Records provided section start

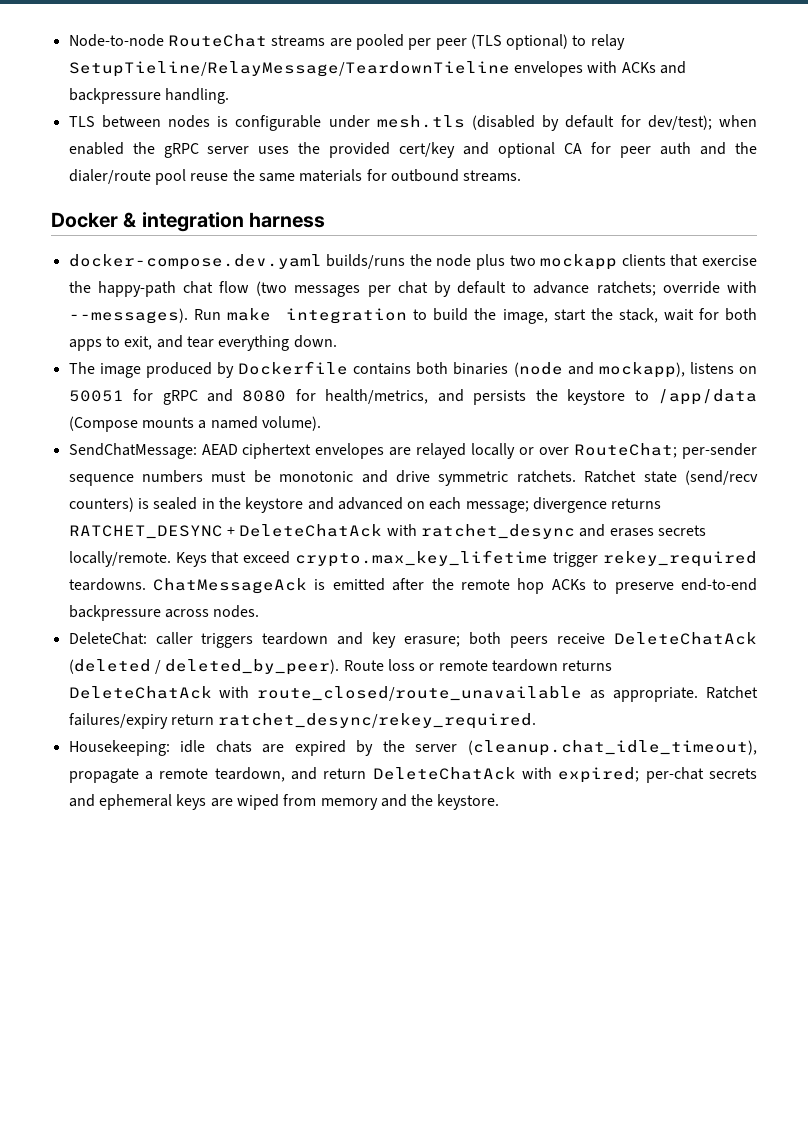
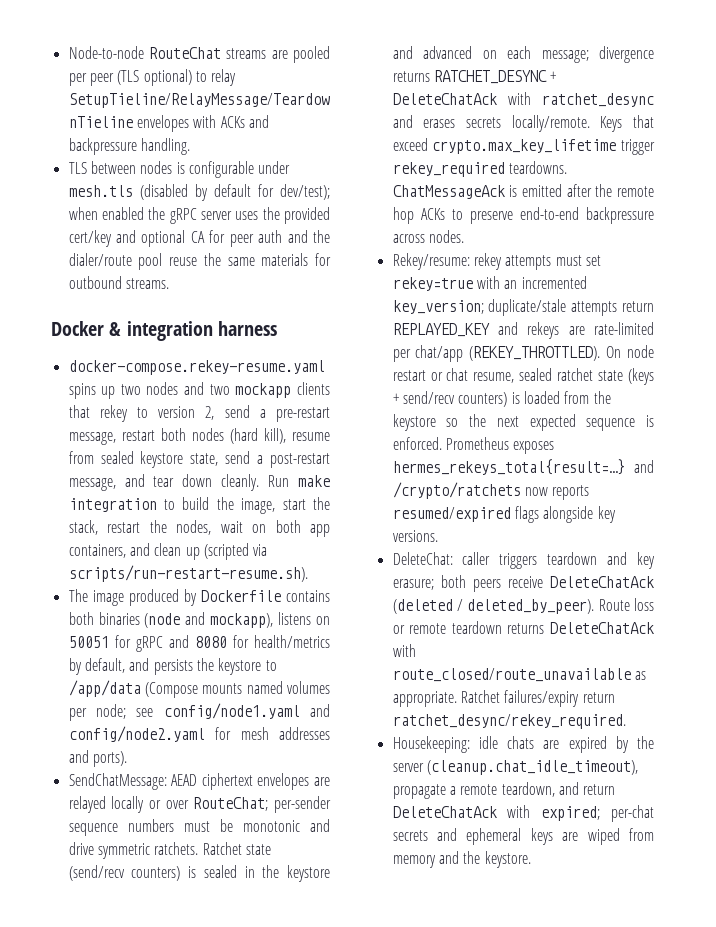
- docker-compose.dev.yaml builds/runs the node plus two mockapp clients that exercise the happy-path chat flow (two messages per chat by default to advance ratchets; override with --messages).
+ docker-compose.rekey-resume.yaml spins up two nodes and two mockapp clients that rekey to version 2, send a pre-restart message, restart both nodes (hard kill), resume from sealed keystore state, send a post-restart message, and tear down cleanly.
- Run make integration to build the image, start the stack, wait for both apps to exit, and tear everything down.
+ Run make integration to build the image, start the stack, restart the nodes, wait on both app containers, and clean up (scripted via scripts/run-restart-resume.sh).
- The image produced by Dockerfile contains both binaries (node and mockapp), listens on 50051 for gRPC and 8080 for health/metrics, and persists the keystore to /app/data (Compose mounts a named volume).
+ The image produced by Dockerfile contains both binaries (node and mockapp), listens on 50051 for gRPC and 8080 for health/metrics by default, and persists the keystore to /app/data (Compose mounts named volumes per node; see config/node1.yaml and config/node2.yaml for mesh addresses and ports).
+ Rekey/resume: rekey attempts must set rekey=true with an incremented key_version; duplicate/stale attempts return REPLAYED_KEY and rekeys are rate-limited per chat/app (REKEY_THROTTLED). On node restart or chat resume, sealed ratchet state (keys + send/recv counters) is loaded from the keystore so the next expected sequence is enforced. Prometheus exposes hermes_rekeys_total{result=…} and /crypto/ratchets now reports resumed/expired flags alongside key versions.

Records provided section end
Records provided section start

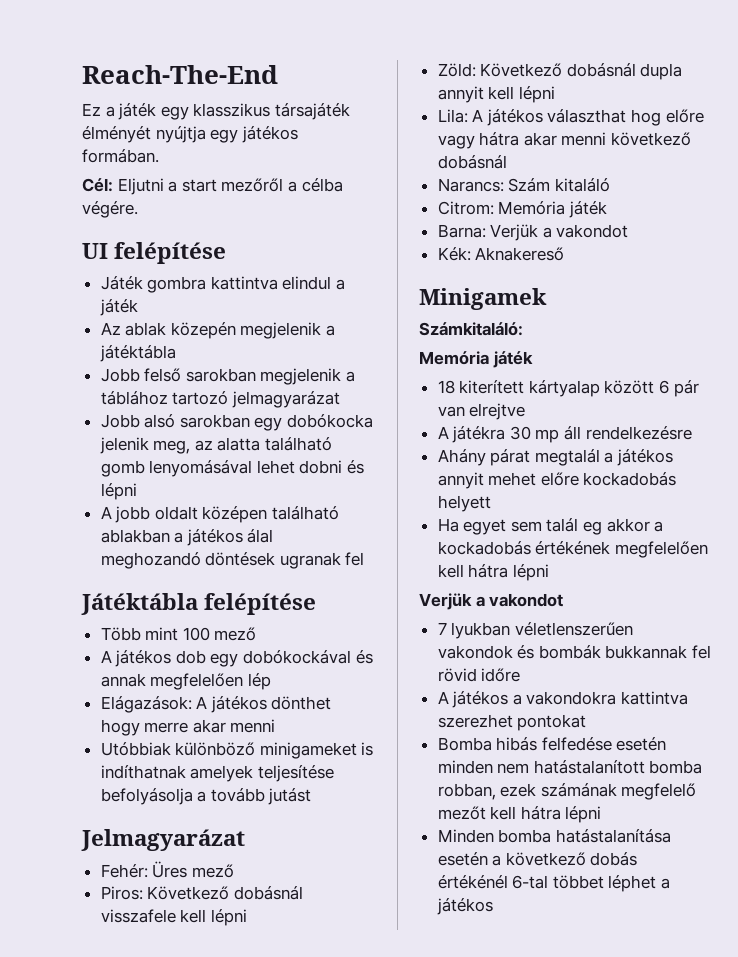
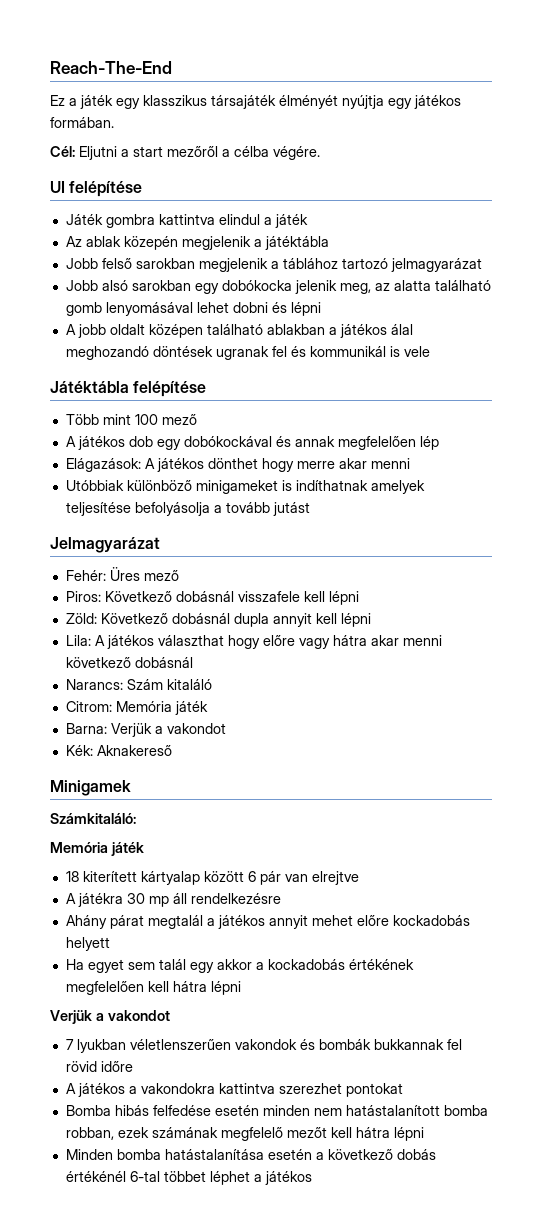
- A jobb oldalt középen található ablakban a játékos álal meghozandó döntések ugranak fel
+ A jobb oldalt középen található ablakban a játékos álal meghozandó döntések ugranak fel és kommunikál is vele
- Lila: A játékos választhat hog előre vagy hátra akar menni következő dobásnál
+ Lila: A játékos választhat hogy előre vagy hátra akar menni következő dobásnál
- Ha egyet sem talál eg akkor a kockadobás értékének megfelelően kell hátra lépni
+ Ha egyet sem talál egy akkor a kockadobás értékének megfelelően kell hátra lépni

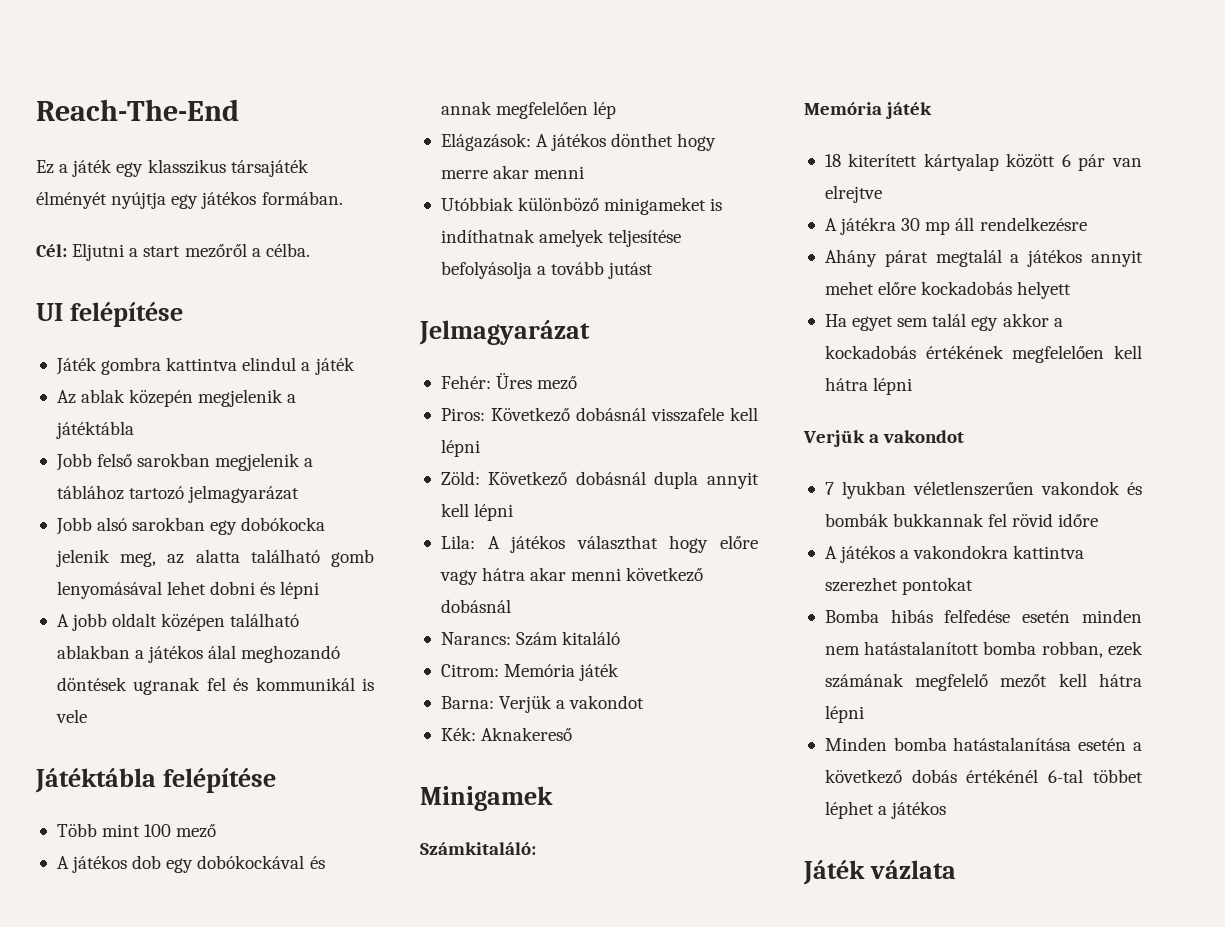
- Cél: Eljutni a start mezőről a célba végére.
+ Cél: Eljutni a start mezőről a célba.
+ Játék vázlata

Records provided section end

** Directions for this task **
Show the lines of the data that hold the word "ugranak".

** Exercise result **
- A jobb oldalt középen található ablakban a játékos álal meghozandó döntések ugranak fel
+ A jobb oldalt középen található ablakban a játékos álal meghozandó döntések ugranak fel és kommunikál is vele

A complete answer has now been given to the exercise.